Milk understood the power of small victories. Change happens very slowly. He himself ran for San Francisco District Supervisor three times before finally being elected in 1977. Milk was a charismatic community organizer who earned respect and gained power slowly, not quickly. He started with a block, then a district, then a community. Milk was a champion of grass roots campaigning and activism. He realized if you could mobilize the gay community, it granted them power as a collective electorate.
Sean Penn plays Harvey Milk as a lovable optimist with a shrewd center. Penn’s performance is the backbone of the film and it is one of the best performances of his illustrious career.
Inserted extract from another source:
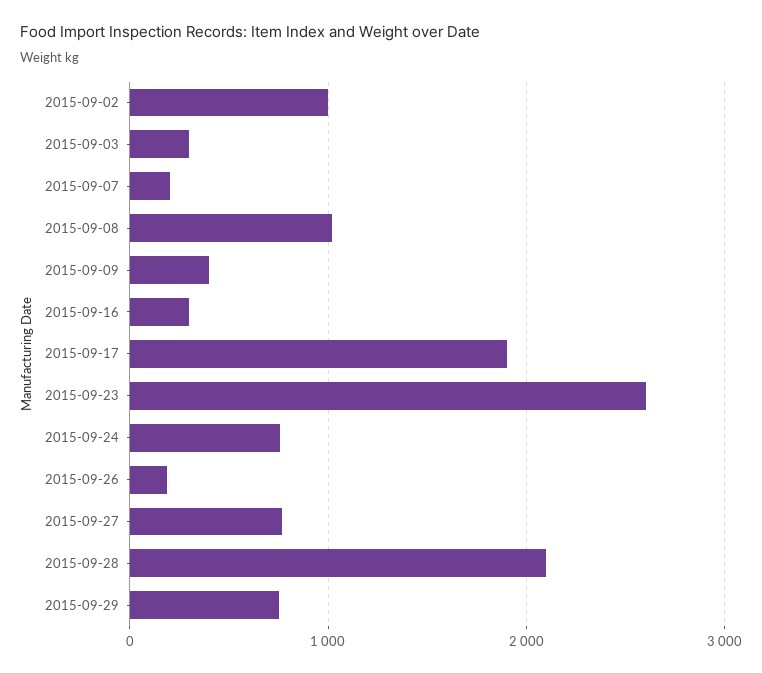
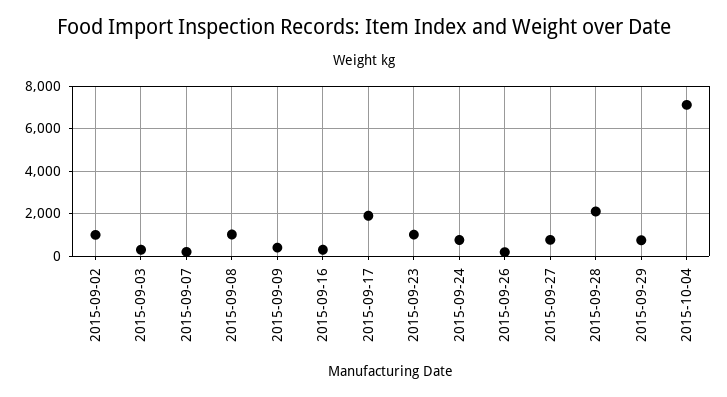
2015-09-23: 2600 -> 1000
2015-10-04: none -> 7000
Penn’s range as an actor is remarkable. Watching MILK, it’s difficult to believe that he’s the same actor who brought such dark brutality to characters in MYSTIC RIVER and DEAD MAN WALKING. For Milk, there is no victory too small. Milk will attempt to charm and recruit everybody he encounters and his sincerity is difficult to resist. Emile Hirsch and James Franco contribute strong performances as well as fellow activists and campaign workers. One of the more difficult performances of the film is that of Dan White, played by Josh Brolin. Brolin is outstanding as a man deeply rooted in self loathing. White is a fellow City Supervisor, who grows to hate Milk. Brolin’s White is constantly self aware, trying desperately to smile and spew anti-gay rhetoric. Watch how Van Sant shoots him as he watches Milk on television. His face like a scared little boy sitting on the floor, his own shamed face reflecting off the glass, grimacing at the audacity these men have for not hating themselves as much as he does. For those familiar with the history of White and Milk’s relationship, you know how the film will end, but I’m glad Van Sant stayed with the story of Milk’s life rather than spending too much time on “The Twinkie Defense.”
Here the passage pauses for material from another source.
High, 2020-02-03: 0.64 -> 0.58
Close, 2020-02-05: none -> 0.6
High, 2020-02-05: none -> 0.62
Gus Van Sant’s career has been a balance of mainstream films (GOOD WILL HUNTING) and arthouse films (ELEPHANT, LAST DAYS). His sensibilities are perfect for MILK, a mainstream film that feels like an indie. The film is intercut with Milk speaking into a tape recorder, making a record should he be assassinated. Even while recording his last testament and faced with assassination, Harvey is unflappable: “If a bullet should enter my brain, let the bullet destroy every closet door.” The real Harvey, ever so aware of the danger of being who he is, actually did make such a tape which can be heard in excerpt here:
Milk indeed was a symbol of a movement rather than a traditional politician. When Milk is mailed a death threat that includes a drawing of his severed body, he puts it on his refrigerator. To hide the drawing would give it power. He encouraged all his gay supporters to come out to their friends, families and co-workers. Van Sant handles that scene with great awareness, and the emotional impact of the decision to out one’s self is felt strongly.
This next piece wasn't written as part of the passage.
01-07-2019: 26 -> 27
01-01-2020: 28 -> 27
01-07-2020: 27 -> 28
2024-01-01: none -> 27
Van Sant has created a powerful, engaging and timely film. It is, so far, the very best of 2008. The fight isn’t over, and as nice as it may have been to view MILK in the context of gay rights victory, it may serve better as a rallying point. After religious singer Anita Bryant champions successful anti-gay legislature, Milk gives a speech to an angry mob, saying “Anita Bryant didn’t win tonight. She brought us together.” That kind of optimism and spirit is both inspiring and rare.